Non loin, Rémi, 23 ans, jeune chômeur, vient retrouver ses potes et s’indigner contre la précarité grandissante des jeunes. Après un BTS électrotechnique qui ne lui a pas plu, il a obtenu un CDD à la Poste… qui n’a pas été renouvelé. Augustin, étudiant en BS hôtellerie, vient, lui des beaux quartiers et est venu voir par lui-même ce qui se passait place de la Bastille. « Personnellement, je n’ai pas de souci. Mais je m’inquiète, un jeune aujourd’hui aura plus de mal que ses parents pour réussir. Et pour peu qu’il n’ait pas de famille derrière lui pour le soutenir, la moindre tuile peut lui être catastrophique ».

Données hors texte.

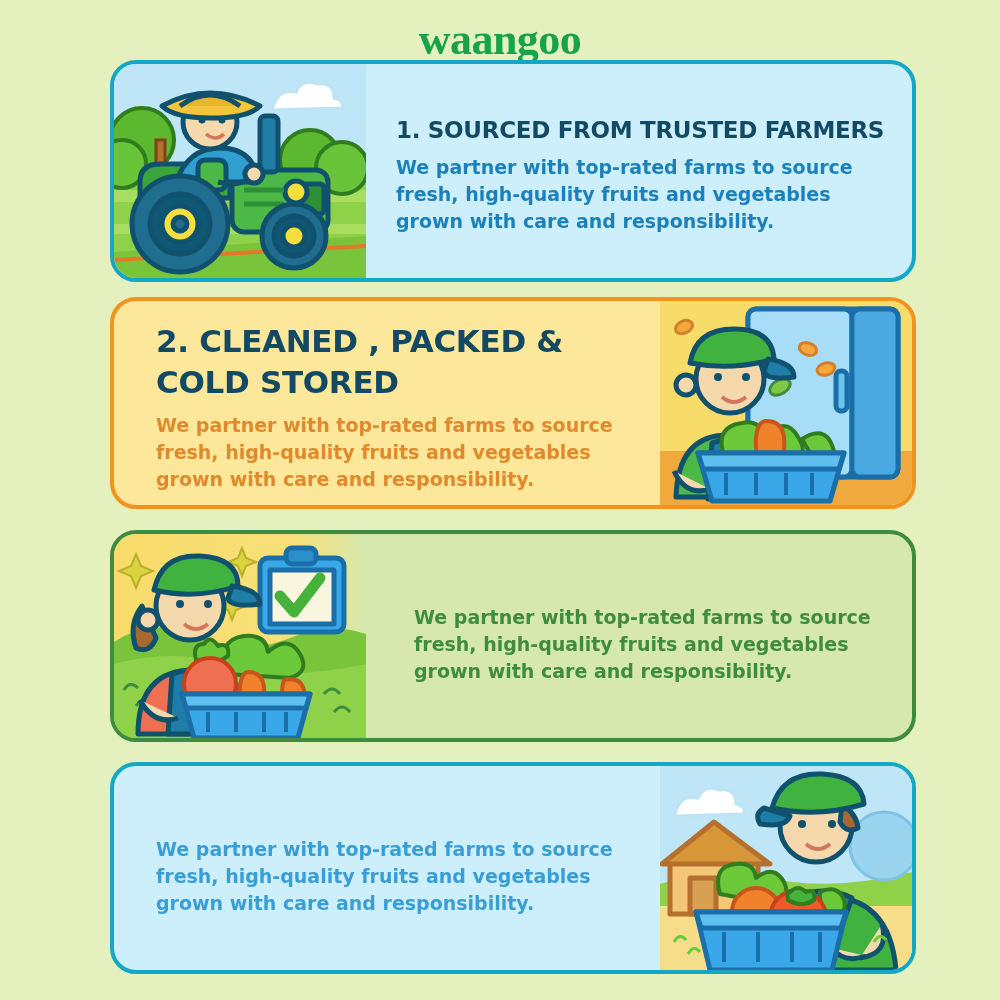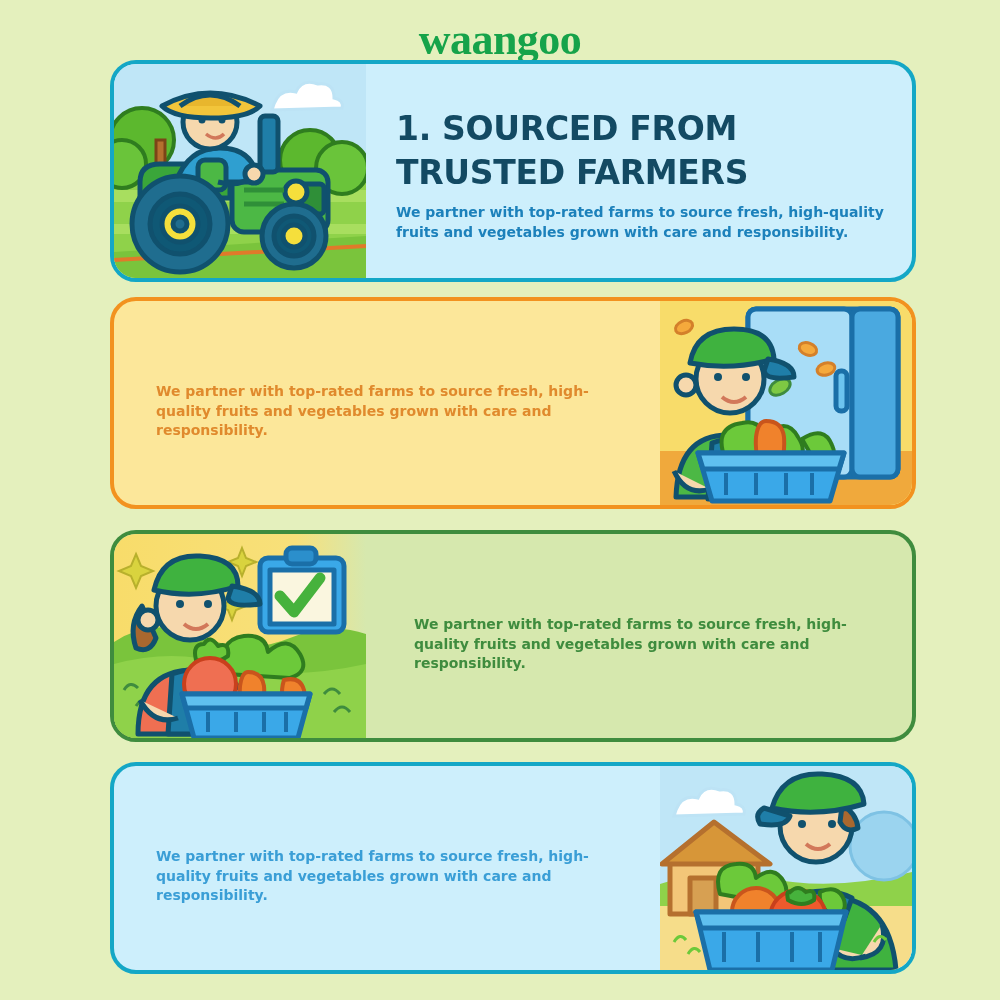"1. SOURCED FROM TRUSTED FARMERS" .title { font-size: 33px -> 23px }
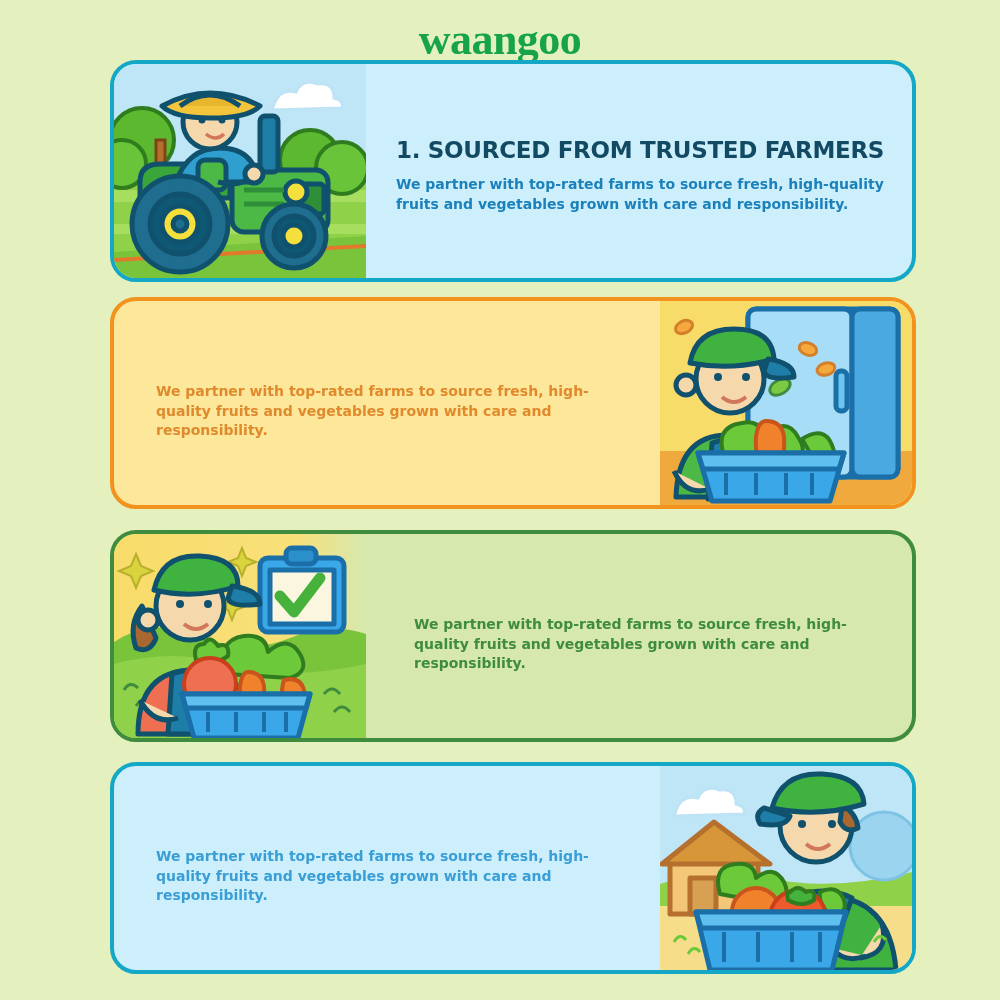"We partner with top-rated farms" .desc { font-size: 14px -> 19px }
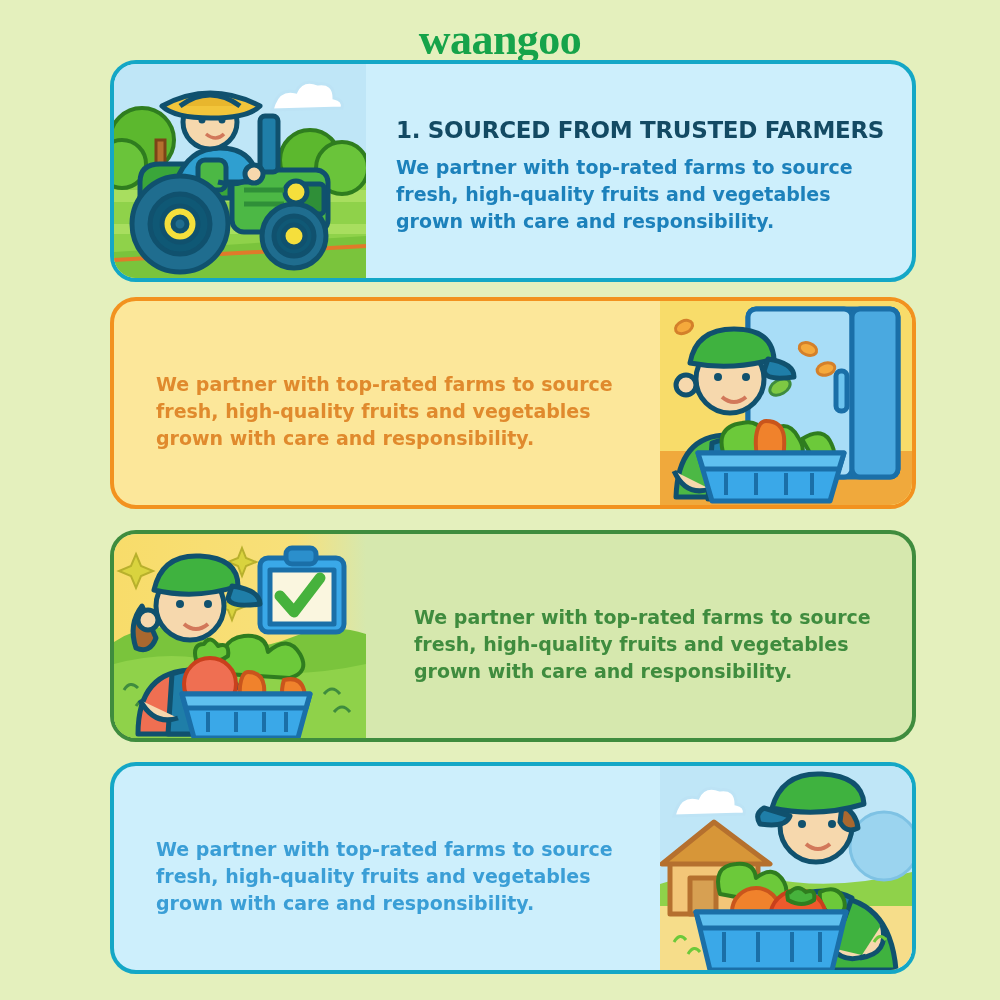"2. CLEANED , PACKED &" div.title { html: none -> <div>2. CLEANED , PACKED &amp; COLD STORED</div> }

Des revendications en construction

A l’image du mouvement espagnol, ces Indignés travaillent par commissions. Assis en rond par-terre, les uns discutent des relations avec les médias, les autres de démocratie interne, les troisièmes des propositions à faire pour faire évoluer la société française... Après l’évacuation policière de dimanche, la commission « action » regroupe, et de loin, le plus de monde. Doivent-ils changer le lieu de rendez-vous ? Aller à la confrontation avec les CRS ou au contraire rester pacifiste ? Les discussions sont vives.

Mais les revendications précises peinent pour le moment à émerger. « Nous sommes dans une phase de structuration, prévient Julien des collectifs « 21 avril » et « Les pas de noms ». Les gens ont envie de s’exprimer, de prendre la parole, de rêver. Nous ne sommes pas dans un mouvement d’opposition mais de construction porté par un immense espoir. La démocratie prend du temps… » En attendant le rendez-vous est pris pour un nouveau rassemblement à côté de Bastille mardi 31 mai à 19 heures. Pour être de plus en plus nombreux, ces Indignés diffuseront leur message via les réseaux sociaux, internet et des tracts dans les universités. Avec l’espoir un peu fou que cette « french revolution » encore embryonnaire éclose.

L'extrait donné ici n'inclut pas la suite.